Here is the latest attempt at explaining things that goes totally wrong:  The Confiscation Scheme Planned for US and UK Depositors by Ellen Brown.

Can They Do That?


Although few depositors realize it, legally the bank owns the depositor’s funds as soon as they are put in the bank. Our money becomes the bank’s, and we become unsecured creditors holding IOUs or promises to pay. But until now the bank has been obligated to pay the money back on demand in the form of cash. Under the FDIC-BOE plan, our IOUs will be converted into “bank equity.” The bank will get the money and we will get stock in the bank. With any luck we may be able to sell the stock to someone else, but when and at what price? Most people keep a deposit account so they can have ready cash to pay the bills.


The 15-page FDIC-BOE document is called “Resolving Globally Active, Systemically Important, Financial Institutions.” It begins by explaining that the 2008 banking crisis has made it clear that some other way besides taxpayer bailouts is needed to maintain “financial stability.”

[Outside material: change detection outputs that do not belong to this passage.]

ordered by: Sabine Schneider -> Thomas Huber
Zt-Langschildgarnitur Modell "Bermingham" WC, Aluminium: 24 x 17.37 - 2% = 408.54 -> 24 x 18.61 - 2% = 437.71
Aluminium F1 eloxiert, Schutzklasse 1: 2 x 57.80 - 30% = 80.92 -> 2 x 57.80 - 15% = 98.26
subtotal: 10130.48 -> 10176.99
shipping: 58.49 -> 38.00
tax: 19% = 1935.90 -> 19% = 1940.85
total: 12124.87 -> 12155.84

My bank is one of the oldest credit union banks in the US.  It was created when the banking system collapsed in the Great Depression in 1934 and the institution was created by the unions in New York.  In 1979, the ‘share draft certificates’ system was started.  This means the money deposited was turned into a share in the bank.  In the last six years, my bank earned the ‘Best Credit Union’ in the US.


Since the dawn of time, back when my Lombard ancestors in Medieval Europe introduced the concept of ‘banking’ to England, the money the bankers hold is so you can gain some PROFIT by them lending it to say, King Edward II and his son, Edward III.  Who then refused to pay back the loans and left the Familia bankrupt.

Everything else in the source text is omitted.